[Start of Attachment]

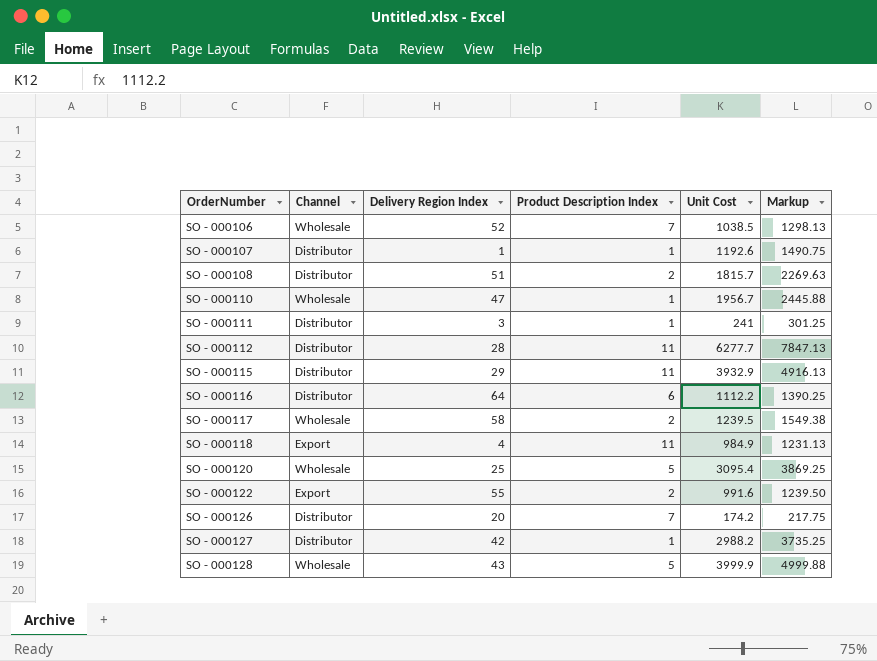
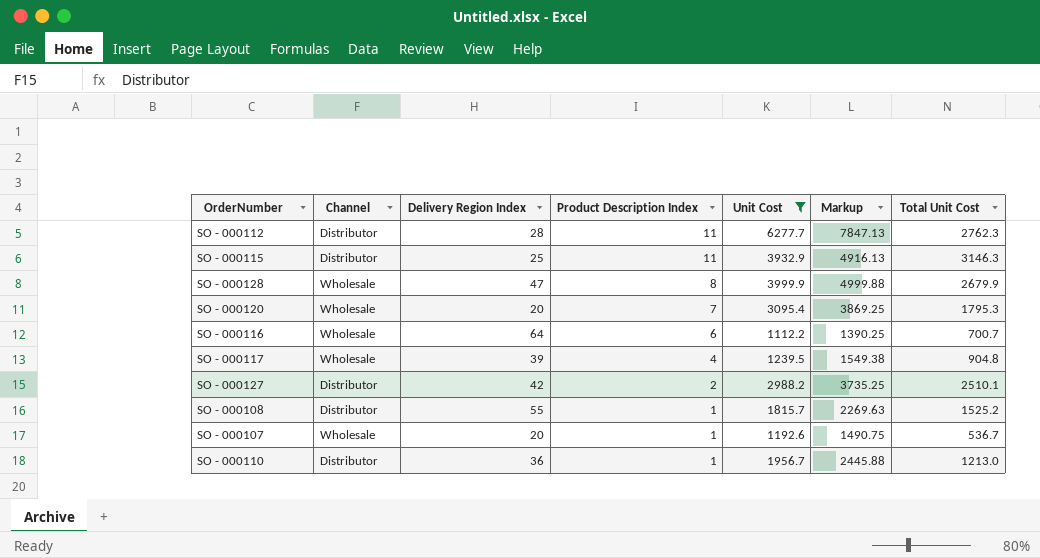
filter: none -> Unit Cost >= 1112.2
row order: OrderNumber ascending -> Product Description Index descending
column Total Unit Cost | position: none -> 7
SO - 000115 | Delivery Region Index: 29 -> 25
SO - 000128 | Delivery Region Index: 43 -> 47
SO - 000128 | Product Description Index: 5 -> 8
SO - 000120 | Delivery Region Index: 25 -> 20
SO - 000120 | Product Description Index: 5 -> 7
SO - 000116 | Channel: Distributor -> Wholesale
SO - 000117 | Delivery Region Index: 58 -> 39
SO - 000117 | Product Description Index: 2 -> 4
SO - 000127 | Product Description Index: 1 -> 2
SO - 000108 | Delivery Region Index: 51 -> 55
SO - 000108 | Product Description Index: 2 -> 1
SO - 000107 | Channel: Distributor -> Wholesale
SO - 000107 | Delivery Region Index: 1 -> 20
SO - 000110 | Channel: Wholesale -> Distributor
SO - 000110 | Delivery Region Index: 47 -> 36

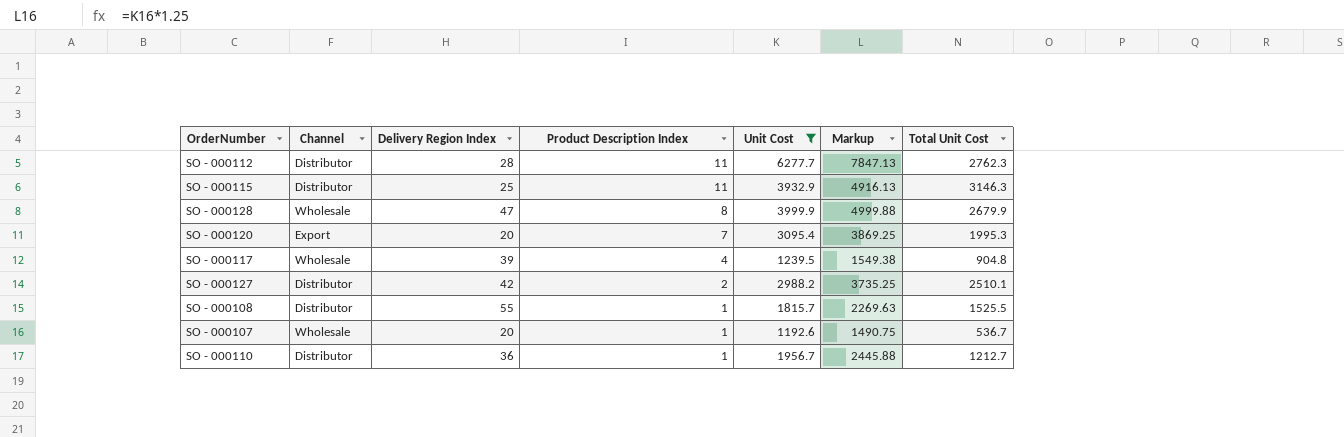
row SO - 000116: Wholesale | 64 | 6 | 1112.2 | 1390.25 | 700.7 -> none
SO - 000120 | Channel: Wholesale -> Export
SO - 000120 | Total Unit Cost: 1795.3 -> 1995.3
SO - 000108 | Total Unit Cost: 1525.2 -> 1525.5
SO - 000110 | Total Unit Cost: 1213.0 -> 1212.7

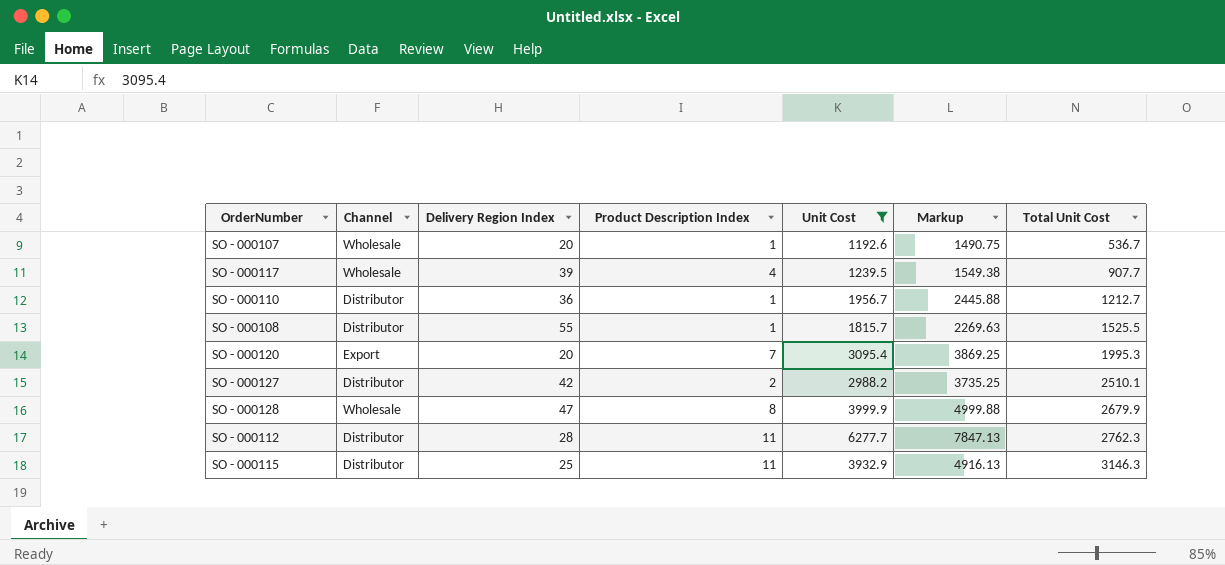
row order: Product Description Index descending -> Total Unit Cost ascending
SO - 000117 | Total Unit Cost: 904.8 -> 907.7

[End of Attachment]

_Problem_.
Every line holding the word "none" should be copied out of the material.

_Result_.
filter: none -> Unit Cost >= 1112.2
column Total Unit Cost | position: none -> 7
row SO - 000116: Wholesale | 64 | 6 | 1112.2 | 1390.25 | 700.7 -> none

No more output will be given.